At the beginning of the episode, Ted has already made up his mind. Before the last game of the season, he is going to leave Richmond to go back home to Kansas to be with his kid. Everyone knows he’s leaving. Team owner Rebecca (Hannah Waddingham) tries to persuade Ted to stay, offering a hefty pay rise and also subtly threatening to sell the club if he leaves. The team, meanwhile, goes full Lasso and sends him off with a choreographed number of The sound of music during their last workout together.

The stakes are high in the run-up to the final game. Richmond has a chance to pull off an underdog story and win the league and coincidentally finds himself up against West Ham, the club owned by Rebecca’s supervillain ex-husband Rupert (Anthony Head). For once, Ted Lasso, the show about football, actually spends quite a bit of time on the game itself, and watching all the drama unfold – unlikely as many are – had the same thrill as a real game. I found myself screaming at the screen in the same way I did when my beloved Bayern Munich stole the German championship at the last minute.

Really, the finale crouches down to the core features of the show: sweet but silly moments, oddly effective motivational speeches, lots of tears, and extremely on-the-nose moments where everyone comes together, like when every member of Richmond gets a little piece of the iconic (and torn) ‘faith’ sign. The episode is pretty predictable, but also, damn it, they got me. When you’ve spent so much time with these characters, it’s hard not to choke when you see things like Keeley proposing to add a women’s team to Richmond (finally!) or Roy (Brett Goldstein) starting therapy (also finally !). Even the moments that seem a bit at perfect, as Rebecca encounters her mysterious Dutch hunk at the airport, are at least nice and satisfying. There’s a real catharsis to the episode, especially when it comes to Nate’s awaited redemption story and Rupert getting his comeuppance.

This is what good sitcom finales do: remind you why you loved these characters in the first place. Ted Lasso may have starred in prestigious drama, but this is no end to guess who wins as in Game of Thrones or Succession. The results of the big game are ultimately not that important. It’s more like the last episode of The Fresh Prince of Bel-Air: knowing that things are going to change for these people but that everyone is moving in the right direction.

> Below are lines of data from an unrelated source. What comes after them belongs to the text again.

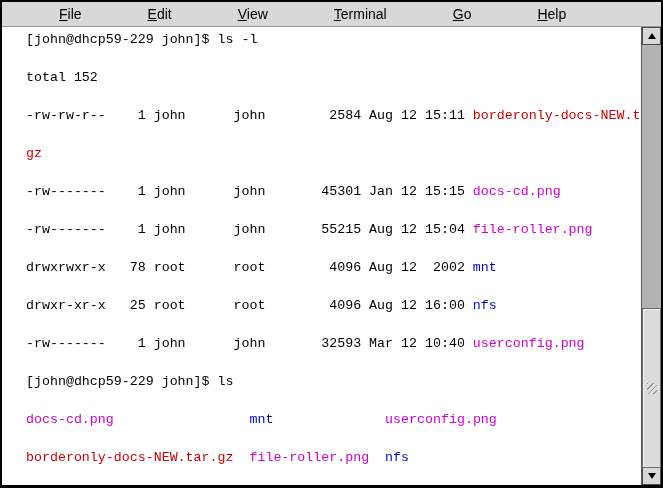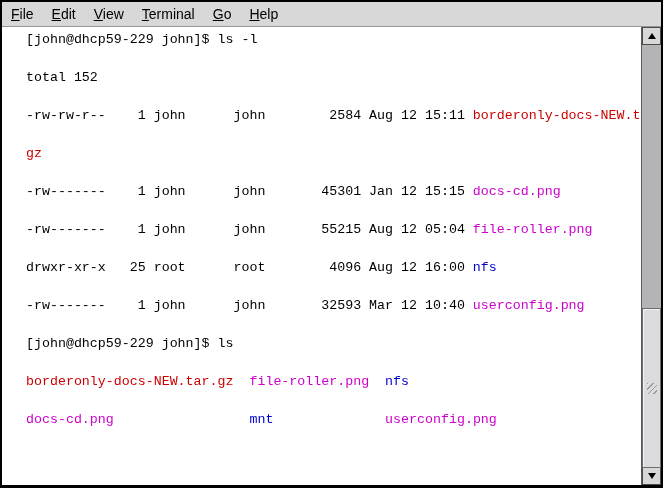"File" .menu-item { margin-left: none -> 48px }
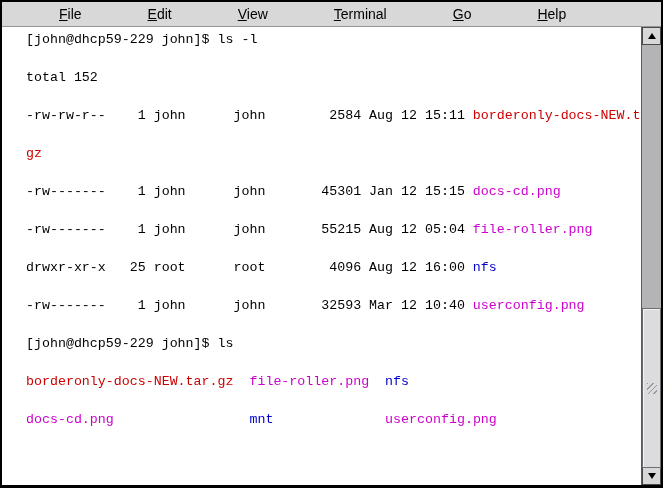"-rw------- 1 john john 55215" span { text: 05:04 -> 15:04 }
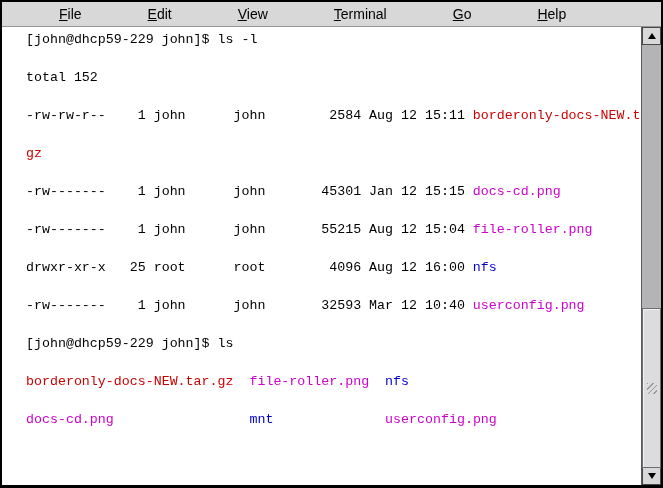"drwxrwxr-x 78 root root 4096" div { html: none -> <div><span>drwxrwxr-x 78 root root 4096 Aug 12 2002 </span><span>mnt</span></div> }
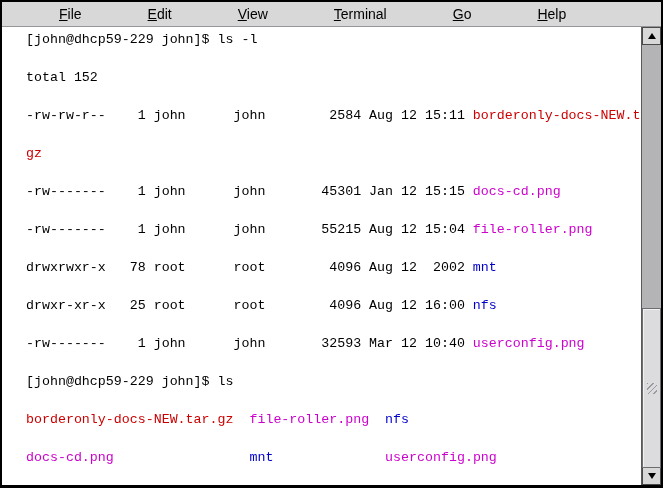"borderonly-docs-NEW.tar.gz" div { order: before "docs-cd.png mnt userconfig.png" -> after "docs-cd.png mnt userconfig.png" }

Despite an ending that seems ripped out of a rom-com (which Ted comments on, of course), Ted Lasso is ultimately about friendship and the things we can learn from other people. In that way, the finale was a perfect fit: It shows how painful it can be when these relationships change, but how necessary that change is for all of us. You just have to, you know, believe.

All three seasons of Ted Lasso streaming now on Apple TV Plus.